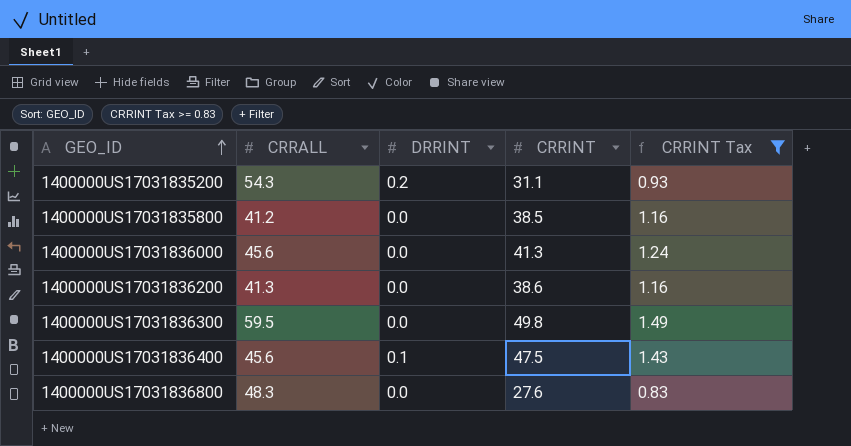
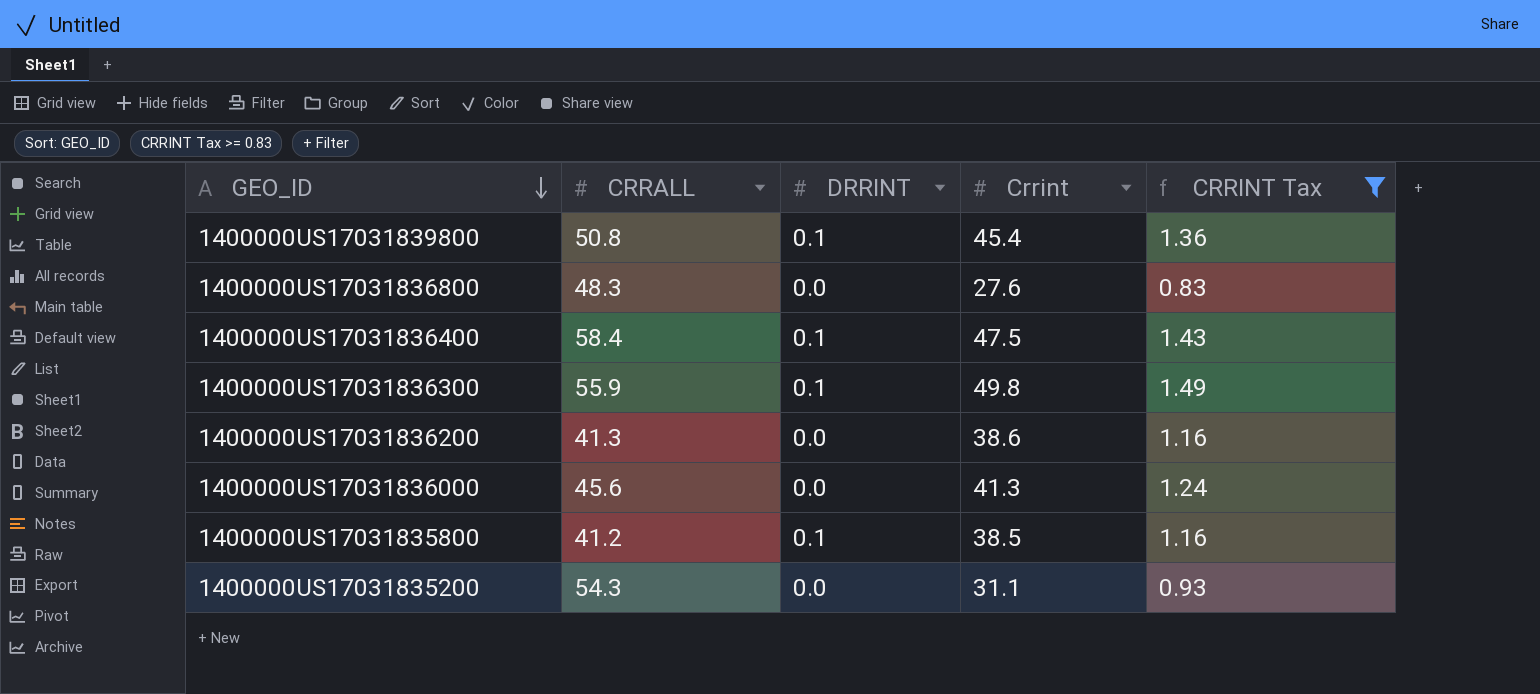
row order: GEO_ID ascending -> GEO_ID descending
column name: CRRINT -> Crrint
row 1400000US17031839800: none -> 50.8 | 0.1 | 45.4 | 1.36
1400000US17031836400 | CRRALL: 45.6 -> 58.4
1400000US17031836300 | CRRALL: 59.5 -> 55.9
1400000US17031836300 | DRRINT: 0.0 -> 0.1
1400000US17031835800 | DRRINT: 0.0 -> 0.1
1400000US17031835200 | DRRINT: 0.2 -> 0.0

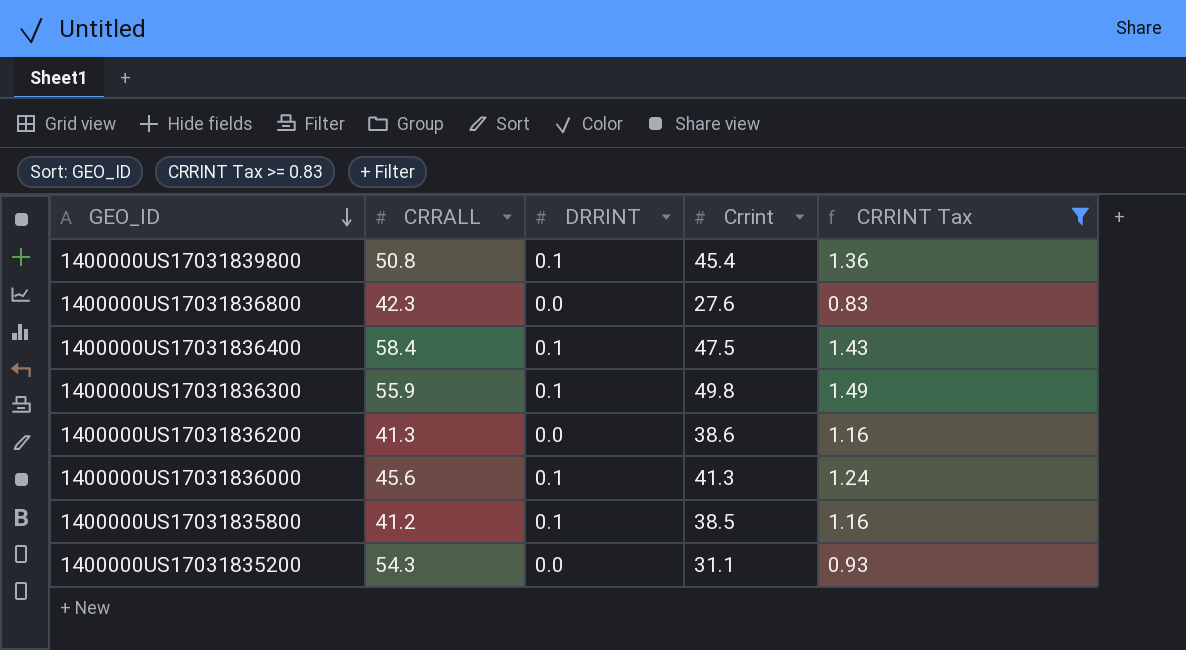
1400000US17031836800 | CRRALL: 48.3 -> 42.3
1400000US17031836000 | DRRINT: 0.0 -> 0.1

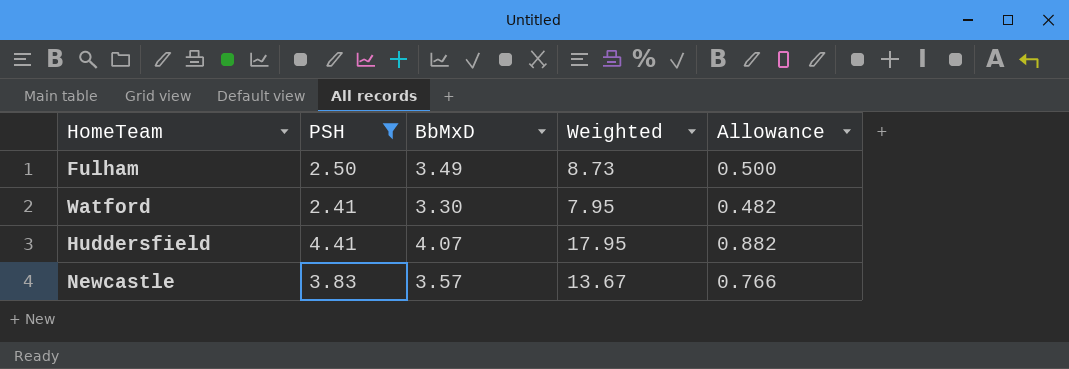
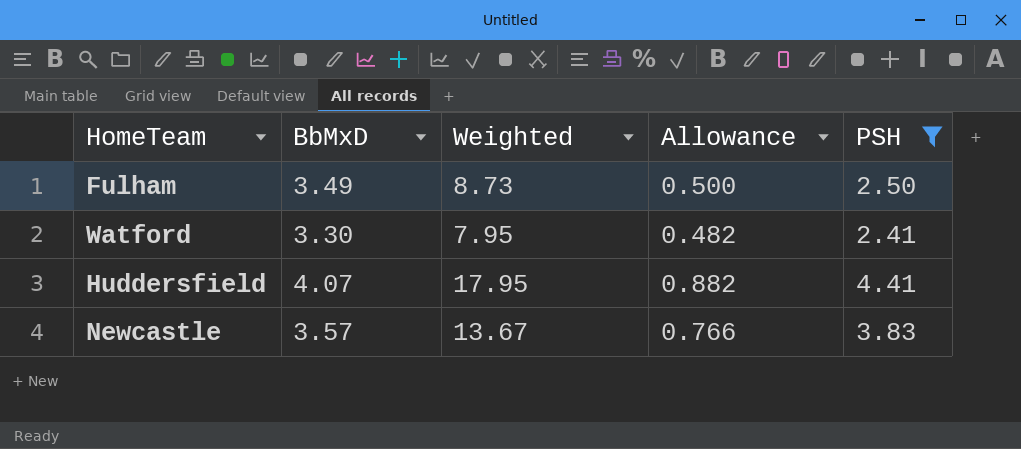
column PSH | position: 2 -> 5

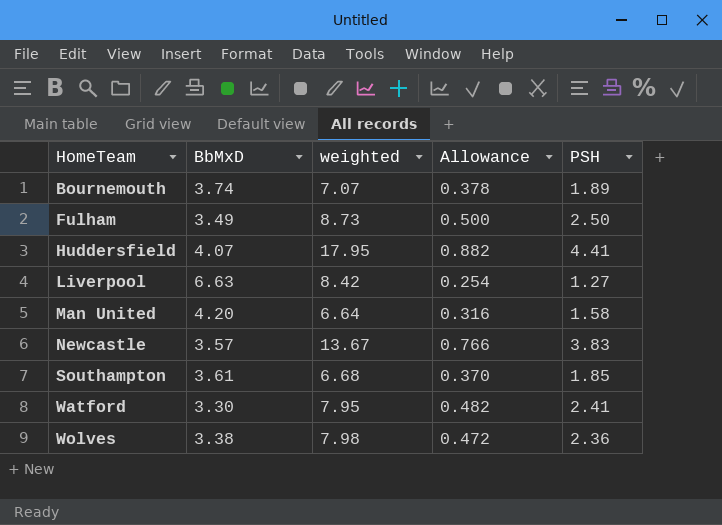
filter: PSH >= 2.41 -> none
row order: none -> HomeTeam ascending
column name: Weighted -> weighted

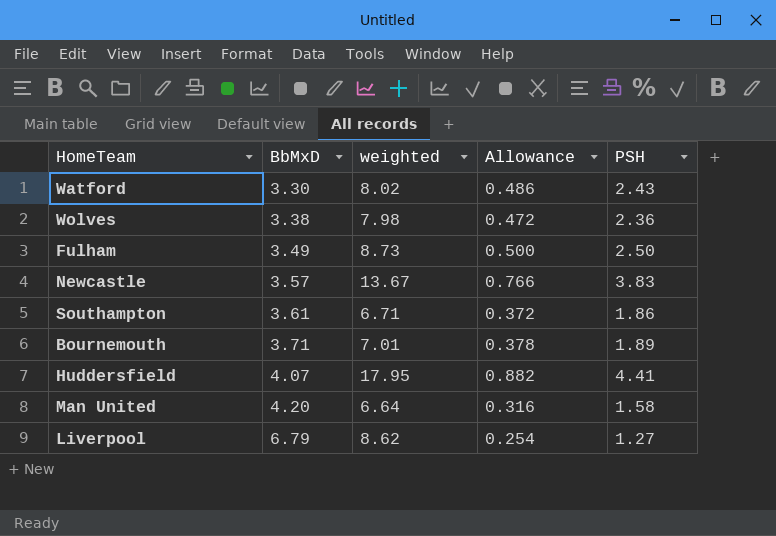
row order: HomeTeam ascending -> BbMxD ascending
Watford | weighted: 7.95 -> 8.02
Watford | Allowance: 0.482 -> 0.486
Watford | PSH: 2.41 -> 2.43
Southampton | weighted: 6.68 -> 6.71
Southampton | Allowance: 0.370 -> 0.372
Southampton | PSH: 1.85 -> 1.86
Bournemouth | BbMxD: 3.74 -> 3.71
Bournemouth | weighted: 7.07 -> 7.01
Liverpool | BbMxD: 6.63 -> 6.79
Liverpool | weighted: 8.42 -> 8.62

Task details ->
A word-for-word copy of the data, without its pictures, is what is needed.

Output of the task ->
row order: GEO_ID ascending -> GEO_ID descending
column name: CRRINT -> Crrint
row 1400000US17031839800: none -> 50.8 | 0.1 | 45.4 | 1.36
1400000US17031836400 | CRRALL: 45.6 -> 58.4
1400000US17031836300 | CRRALL: 59.5 -> 55.9
1400000US17031836300 | DRRINT: 0.0 -> 0.1
1400000US17031835800 | DRRINT: 0.0 -> 0.1
1400000US17031835200 | DRRINT: 0.2 -> 0.0

1400000US17031836800 | CRRALL: 48.3 -> 42.3
1400000US17031836000 | DRRINT: 0.0 -> 0.1

column PSH | position: 2 -> 5

filter: PSH >= 2.41 -> none
row order: none -> HomeTeam ascending
column name: Weighted -> weighted

row order: HomeTeam ascending -> BbMxD ascending
Watford | weighted: 7.95 -> 8.02
Watford | Allowance: 0.482 -> 0.486
Watford | PSH: 2.41 -> 2.43
Southampton | weighted: 6.68 -> 6.71
Southampton | Allowance: 0.370 -> 0.372
Southampton | PSH: 1.85 -> 1.86
Bournemouth | BbMxD: 3.74 -> 3.71
Bournemouth | weighted: 7.07 -> 7.01
Liverpool | BbMxD: 6.63 -> 6.79
Liverpool | weighted: 8.42 -> 8.62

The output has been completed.